READ MORE: 'Complicit racism': Protests close 'human zoo' show with black actors
Bailey believes some of the objections are because “a white South African is telling a story about racism,” he told AFP.
“My performances are full of fire. My team is full of fire… Rage, rage against the dying of the light. The show will go on,” Bailey said on Facebook.
FRANCE I Annulation du spectacle-choc « Exhibit B » de Brett Bailey au Théâtre Gérard-Philipe http://t.co/DqTIBvvcwcpic.twitter.com/zkQuguIp1v
— Pierre Chantelois (@RenaudLeroy2) November 28, 2014
But an appeal, which has already been signed by 14,000 Parisians, says the show is about “the racism of a white South African.”

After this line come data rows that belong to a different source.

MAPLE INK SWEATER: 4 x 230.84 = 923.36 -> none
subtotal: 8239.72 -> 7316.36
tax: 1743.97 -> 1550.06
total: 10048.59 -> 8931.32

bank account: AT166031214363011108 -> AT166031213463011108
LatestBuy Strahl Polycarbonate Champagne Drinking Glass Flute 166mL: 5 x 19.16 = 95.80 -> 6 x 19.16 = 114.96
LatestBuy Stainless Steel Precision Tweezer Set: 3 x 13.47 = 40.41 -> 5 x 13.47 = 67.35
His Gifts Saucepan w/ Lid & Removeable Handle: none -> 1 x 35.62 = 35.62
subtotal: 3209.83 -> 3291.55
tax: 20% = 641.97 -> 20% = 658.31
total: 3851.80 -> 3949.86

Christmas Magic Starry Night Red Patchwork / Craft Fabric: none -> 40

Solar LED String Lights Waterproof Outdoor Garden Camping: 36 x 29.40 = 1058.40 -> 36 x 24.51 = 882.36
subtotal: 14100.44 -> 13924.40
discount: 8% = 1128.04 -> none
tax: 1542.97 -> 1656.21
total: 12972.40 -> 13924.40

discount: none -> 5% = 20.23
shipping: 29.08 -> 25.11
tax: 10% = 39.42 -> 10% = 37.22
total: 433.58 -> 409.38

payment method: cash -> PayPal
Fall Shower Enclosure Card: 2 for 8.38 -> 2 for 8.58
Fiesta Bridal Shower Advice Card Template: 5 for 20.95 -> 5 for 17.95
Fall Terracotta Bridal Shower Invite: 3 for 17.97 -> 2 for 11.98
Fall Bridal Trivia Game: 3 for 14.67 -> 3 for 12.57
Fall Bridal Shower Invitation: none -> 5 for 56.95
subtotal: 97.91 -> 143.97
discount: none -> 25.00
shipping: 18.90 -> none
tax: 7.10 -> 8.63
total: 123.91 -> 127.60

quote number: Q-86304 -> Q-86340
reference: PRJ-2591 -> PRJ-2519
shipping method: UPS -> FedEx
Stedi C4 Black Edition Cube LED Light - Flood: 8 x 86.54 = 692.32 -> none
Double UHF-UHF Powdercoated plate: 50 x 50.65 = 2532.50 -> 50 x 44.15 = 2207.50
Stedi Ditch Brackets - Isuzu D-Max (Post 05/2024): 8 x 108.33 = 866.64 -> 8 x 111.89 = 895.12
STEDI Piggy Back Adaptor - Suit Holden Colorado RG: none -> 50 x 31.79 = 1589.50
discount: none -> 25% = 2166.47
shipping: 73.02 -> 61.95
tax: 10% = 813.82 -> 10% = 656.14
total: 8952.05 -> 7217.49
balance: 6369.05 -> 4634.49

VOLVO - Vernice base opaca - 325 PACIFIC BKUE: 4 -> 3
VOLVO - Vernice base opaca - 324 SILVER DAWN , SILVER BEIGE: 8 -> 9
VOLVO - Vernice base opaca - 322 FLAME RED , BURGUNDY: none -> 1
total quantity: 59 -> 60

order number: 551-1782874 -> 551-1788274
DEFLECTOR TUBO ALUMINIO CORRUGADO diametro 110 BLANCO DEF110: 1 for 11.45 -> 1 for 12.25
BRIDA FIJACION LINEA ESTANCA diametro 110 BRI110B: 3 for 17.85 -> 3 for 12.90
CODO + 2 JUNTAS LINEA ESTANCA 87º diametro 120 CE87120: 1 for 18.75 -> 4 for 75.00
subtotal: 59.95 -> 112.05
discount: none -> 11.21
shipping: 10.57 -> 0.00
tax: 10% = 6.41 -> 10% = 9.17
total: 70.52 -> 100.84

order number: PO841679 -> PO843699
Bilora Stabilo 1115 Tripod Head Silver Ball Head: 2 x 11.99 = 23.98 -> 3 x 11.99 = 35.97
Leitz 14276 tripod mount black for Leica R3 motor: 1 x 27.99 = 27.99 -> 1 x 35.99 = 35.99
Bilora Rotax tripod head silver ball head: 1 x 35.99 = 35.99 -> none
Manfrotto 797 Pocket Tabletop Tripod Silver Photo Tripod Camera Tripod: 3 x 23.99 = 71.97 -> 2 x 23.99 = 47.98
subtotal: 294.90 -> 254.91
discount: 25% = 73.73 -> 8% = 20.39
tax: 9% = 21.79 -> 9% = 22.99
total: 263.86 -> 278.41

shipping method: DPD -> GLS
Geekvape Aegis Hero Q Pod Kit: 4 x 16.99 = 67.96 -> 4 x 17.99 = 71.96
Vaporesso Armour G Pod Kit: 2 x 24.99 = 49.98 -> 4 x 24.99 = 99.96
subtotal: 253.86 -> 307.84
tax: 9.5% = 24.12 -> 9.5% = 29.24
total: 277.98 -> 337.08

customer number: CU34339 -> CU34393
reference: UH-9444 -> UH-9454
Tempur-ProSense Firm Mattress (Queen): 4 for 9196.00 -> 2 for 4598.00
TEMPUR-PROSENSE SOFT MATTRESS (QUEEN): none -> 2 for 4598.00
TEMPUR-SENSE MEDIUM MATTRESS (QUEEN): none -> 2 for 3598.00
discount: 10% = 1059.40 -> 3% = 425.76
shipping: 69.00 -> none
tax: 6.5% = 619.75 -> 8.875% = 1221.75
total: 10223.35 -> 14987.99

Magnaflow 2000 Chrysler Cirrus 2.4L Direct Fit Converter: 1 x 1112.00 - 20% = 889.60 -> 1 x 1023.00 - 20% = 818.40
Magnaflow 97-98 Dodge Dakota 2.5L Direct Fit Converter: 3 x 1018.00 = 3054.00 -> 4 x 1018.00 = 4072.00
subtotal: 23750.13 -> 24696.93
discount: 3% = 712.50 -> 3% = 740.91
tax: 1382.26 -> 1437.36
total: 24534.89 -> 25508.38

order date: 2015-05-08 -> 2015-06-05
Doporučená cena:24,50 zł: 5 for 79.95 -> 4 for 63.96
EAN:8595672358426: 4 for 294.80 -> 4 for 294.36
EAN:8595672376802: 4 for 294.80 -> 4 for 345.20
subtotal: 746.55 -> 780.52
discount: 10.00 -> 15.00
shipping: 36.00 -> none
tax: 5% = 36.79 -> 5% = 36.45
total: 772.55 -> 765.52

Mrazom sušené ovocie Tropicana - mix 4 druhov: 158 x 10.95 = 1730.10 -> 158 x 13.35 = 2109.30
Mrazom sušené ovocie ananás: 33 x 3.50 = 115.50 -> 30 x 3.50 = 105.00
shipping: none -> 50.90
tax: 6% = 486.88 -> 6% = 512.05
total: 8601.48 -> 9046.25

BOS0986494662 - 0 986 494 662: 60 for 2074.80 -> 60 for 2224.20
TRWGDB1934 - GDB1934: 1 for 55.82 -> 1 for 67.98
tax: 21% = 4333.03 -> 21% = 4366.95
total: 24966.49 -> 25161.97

“It is all the more shocking that the possibilities for black artists to present their work in these prestigious cultural centers are extremely limited,” it read.
This view appeared to be backed up by CRAN, France’s black community rights group, although they are not pushing for the show to be stopped.
While “It might well be well-intentioned it reinforces stereotypes. It shows black people as passive and as victims. It never shows the struggle by black people for their own emancipation,” CRAN president Louis-Georges Tin told The Local.
The show has supporters as well as detractors. In France it has the support of the League of Human Rights, the Paris mayor and Culture Minister Fleur Pellerin, who condemned the storming of the theatre as “attempts at intimidation and censorship.”